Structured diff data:
******

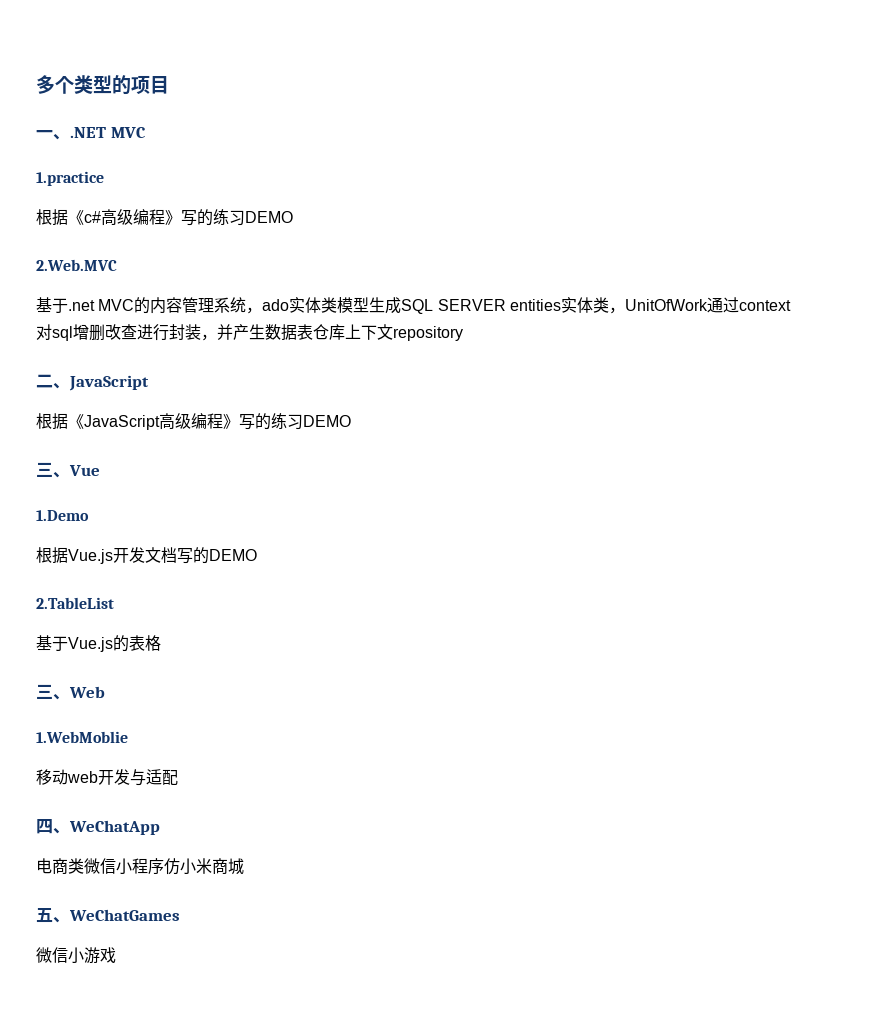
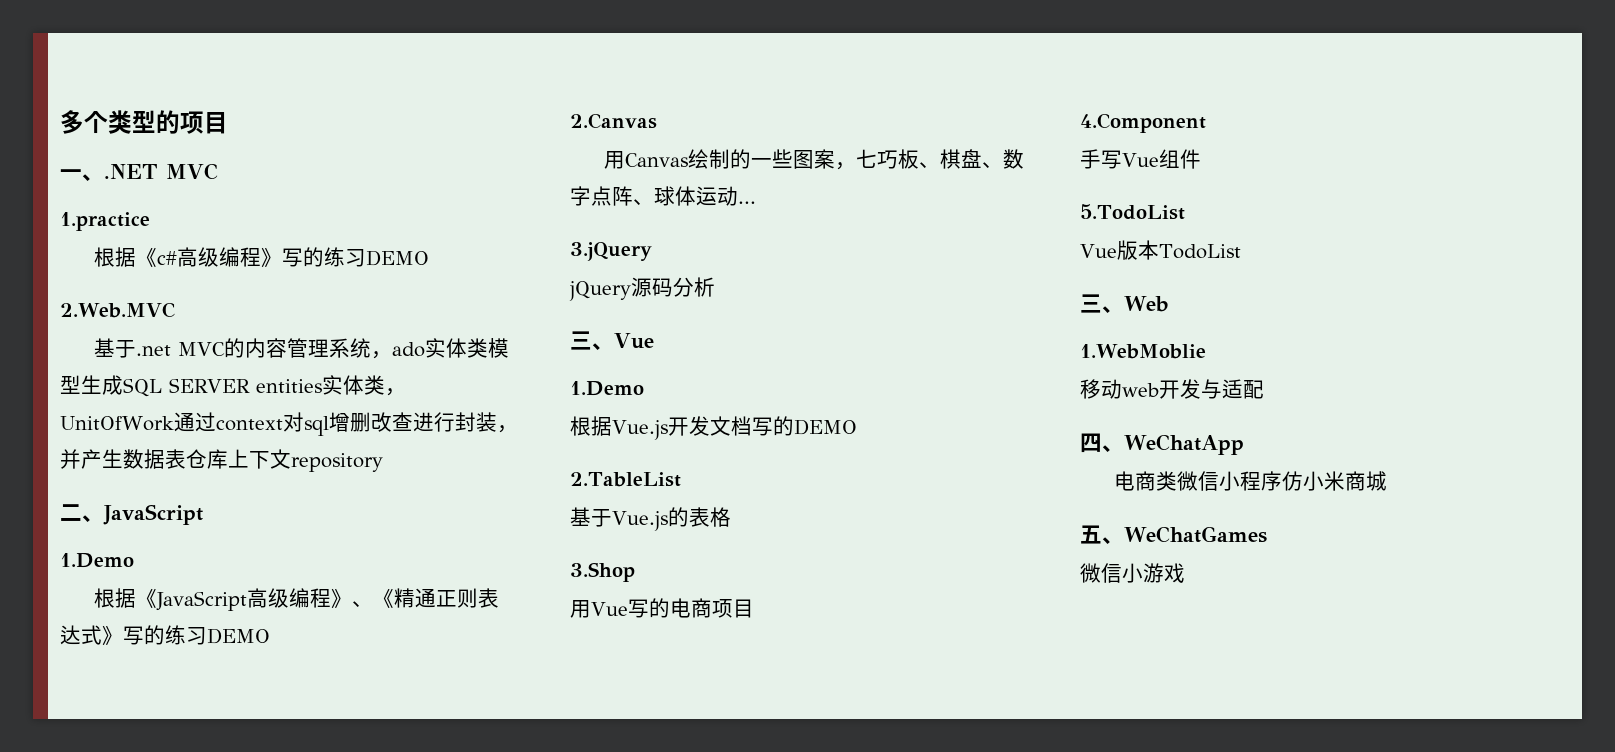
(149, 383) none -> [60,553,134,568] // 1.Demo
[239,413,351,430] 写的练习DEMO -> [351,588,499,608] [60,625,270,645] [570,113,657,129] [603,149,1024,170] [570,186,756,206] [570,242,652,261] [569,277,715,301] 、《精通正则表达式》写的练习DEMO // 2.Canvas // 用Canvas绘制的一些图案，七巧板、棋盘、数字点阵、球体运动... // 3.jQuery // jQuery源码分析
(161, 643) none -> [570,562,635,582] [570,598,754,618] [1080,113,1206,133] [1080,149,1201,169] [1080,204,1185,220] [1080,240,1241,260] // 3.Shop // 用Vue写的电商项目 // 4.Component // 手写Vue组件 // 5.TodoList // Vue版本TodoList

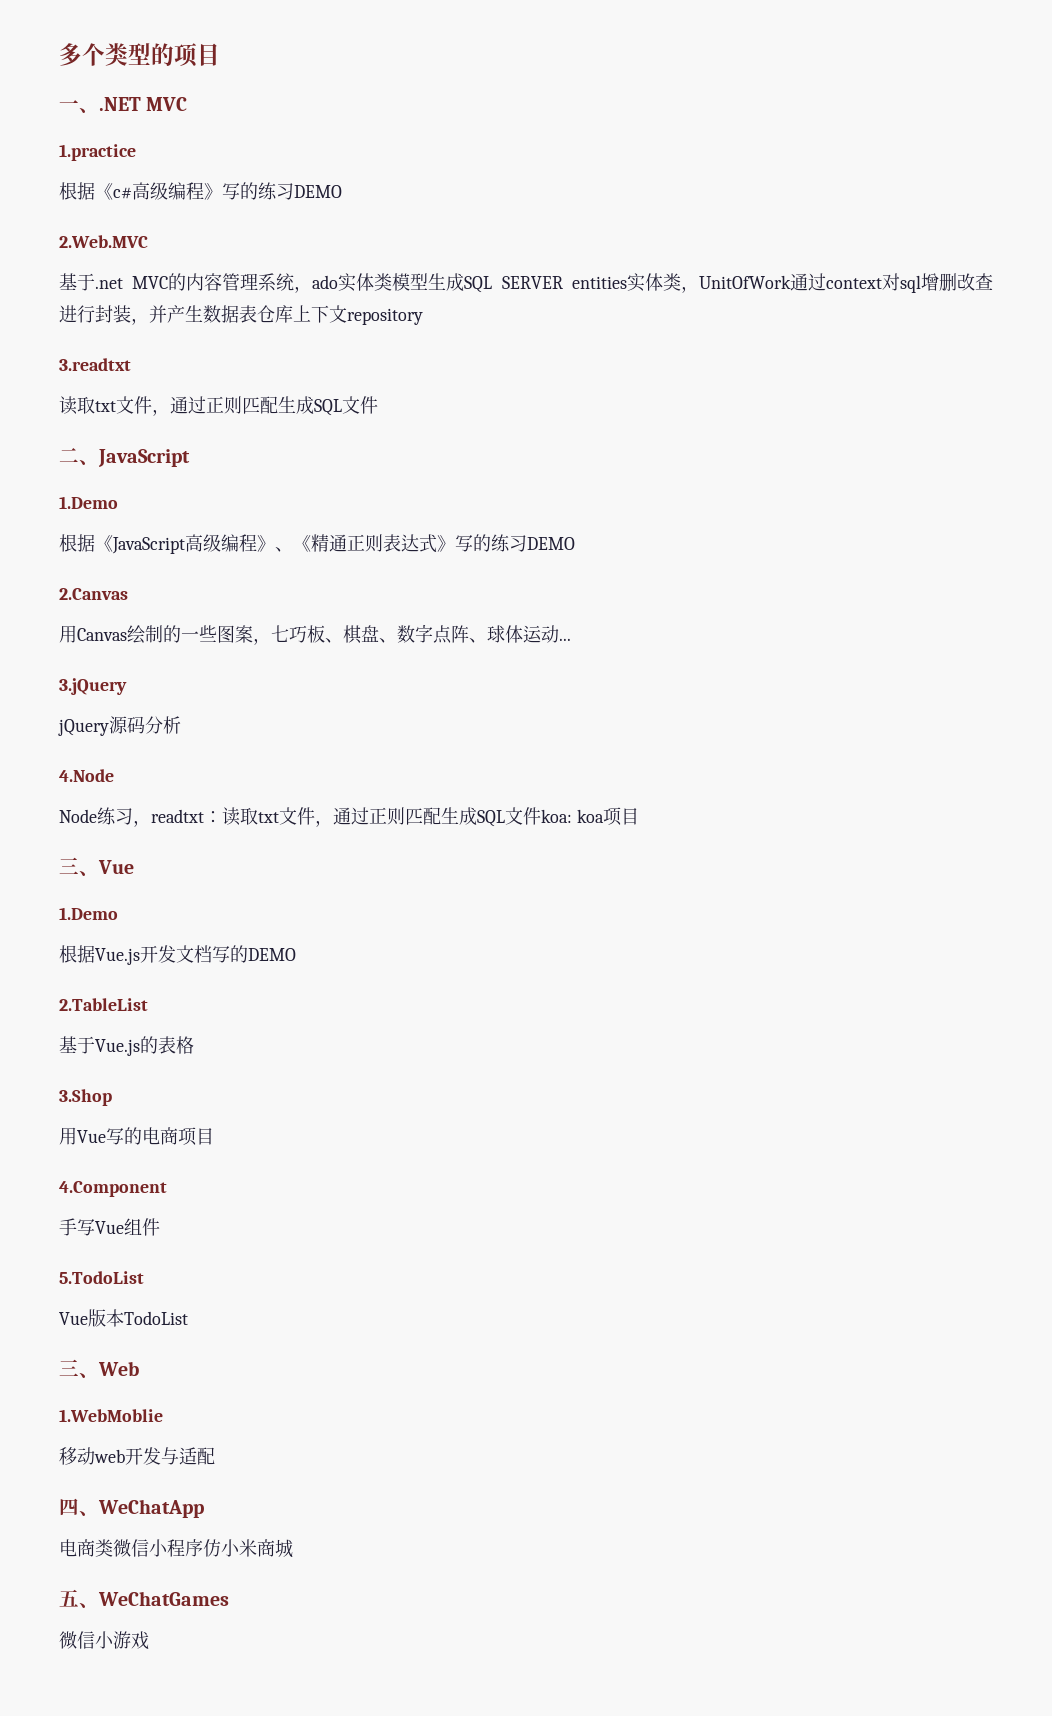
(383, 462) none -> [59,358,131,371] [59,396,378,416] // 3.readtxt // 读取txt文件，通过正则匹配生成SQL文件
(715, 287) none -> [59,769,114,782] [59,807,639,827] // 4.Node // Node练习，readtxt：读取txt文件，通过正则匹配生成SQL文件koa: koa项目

******

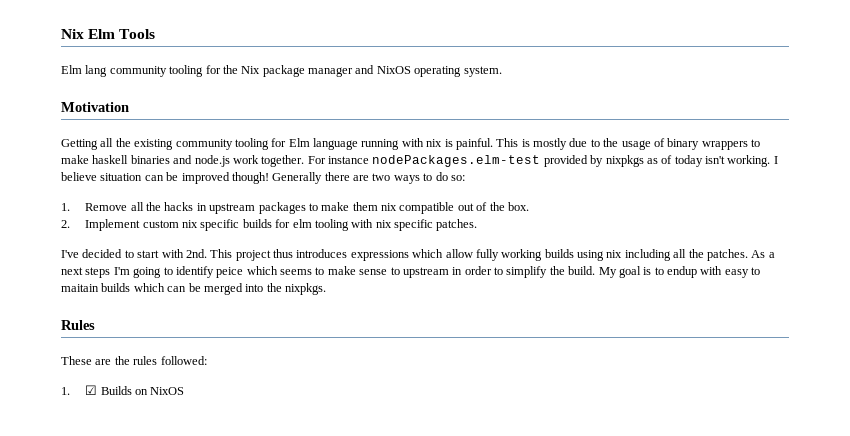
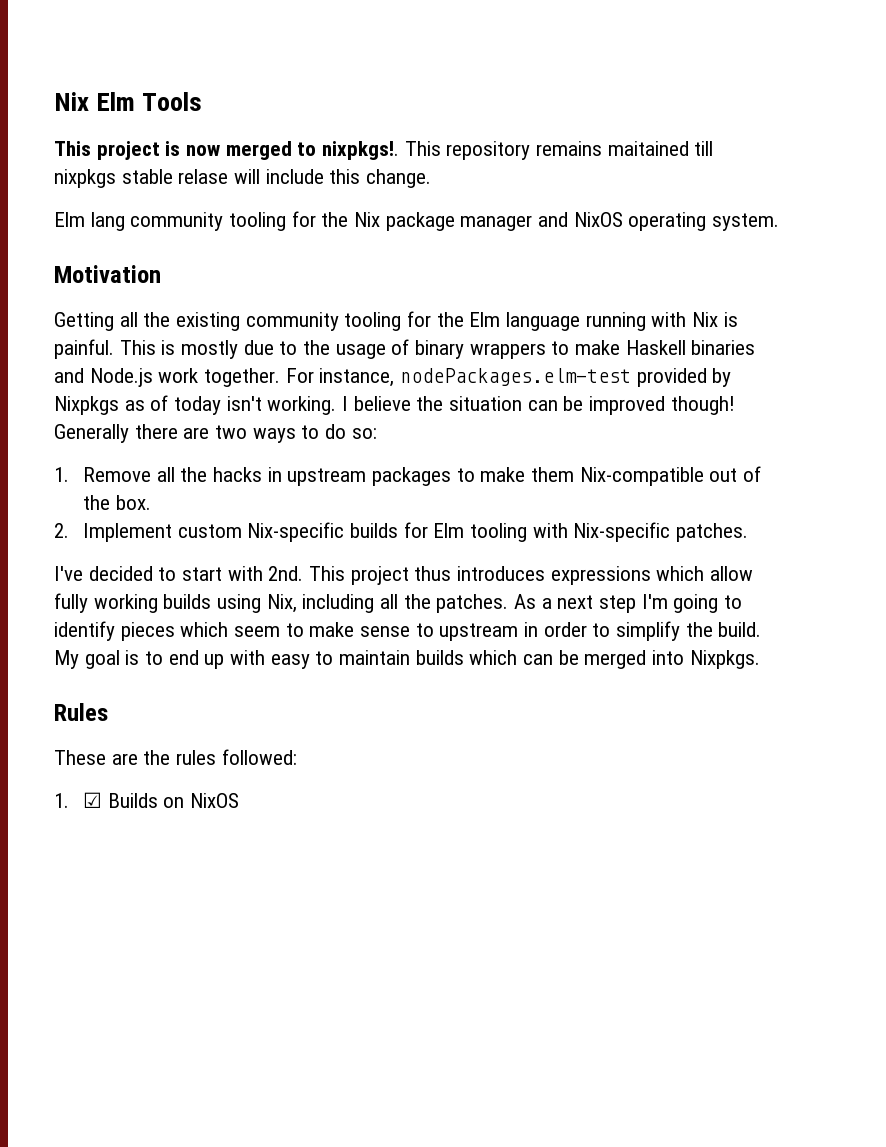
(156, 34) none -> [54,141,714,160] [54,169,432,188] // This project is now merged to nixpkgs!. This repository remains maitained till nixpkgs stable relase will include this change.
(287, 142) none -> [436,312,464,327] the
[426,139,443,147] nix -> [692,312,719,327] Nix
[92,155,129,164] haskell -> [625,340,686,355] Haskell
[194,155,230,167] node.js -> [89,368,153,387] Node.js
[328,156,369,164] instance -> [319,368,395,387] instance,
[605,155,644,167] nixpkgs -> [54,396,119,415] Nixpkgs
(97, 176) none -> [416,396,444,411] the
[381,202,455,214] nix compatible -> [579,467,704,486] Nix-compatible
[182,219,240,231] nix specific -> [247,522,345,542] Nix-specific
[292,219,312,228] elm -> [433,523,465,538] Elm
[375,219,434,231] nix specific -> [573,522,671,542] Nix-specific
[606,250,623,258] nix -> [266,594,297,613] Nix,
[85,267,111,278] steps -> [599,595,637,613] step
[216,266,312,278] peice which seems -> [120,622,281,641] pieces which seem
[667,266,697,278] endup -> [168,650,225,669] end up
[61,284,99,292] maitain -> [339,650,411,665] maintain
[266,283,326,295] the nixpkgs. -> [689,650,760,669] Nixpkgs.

******

- [Action item]:
Reproduce, character for character, only the lines of the preceding data that start at the line with "(383, 462) none" and end at the line with "(715, 287) none", both included.

- [Task solution]:
(383, 462) none -> [59,358,131,371] [59,396,378,416] // 3.readtxt // 读取txt文件，通过正则匹配生成SQL文件
(715, 287) none -> [59,769,114,782] [59,807,639,827] // 4.Node // Node练习，readtxt：读取txt文件，通过正则匹配生成SQL文件koa: koa项目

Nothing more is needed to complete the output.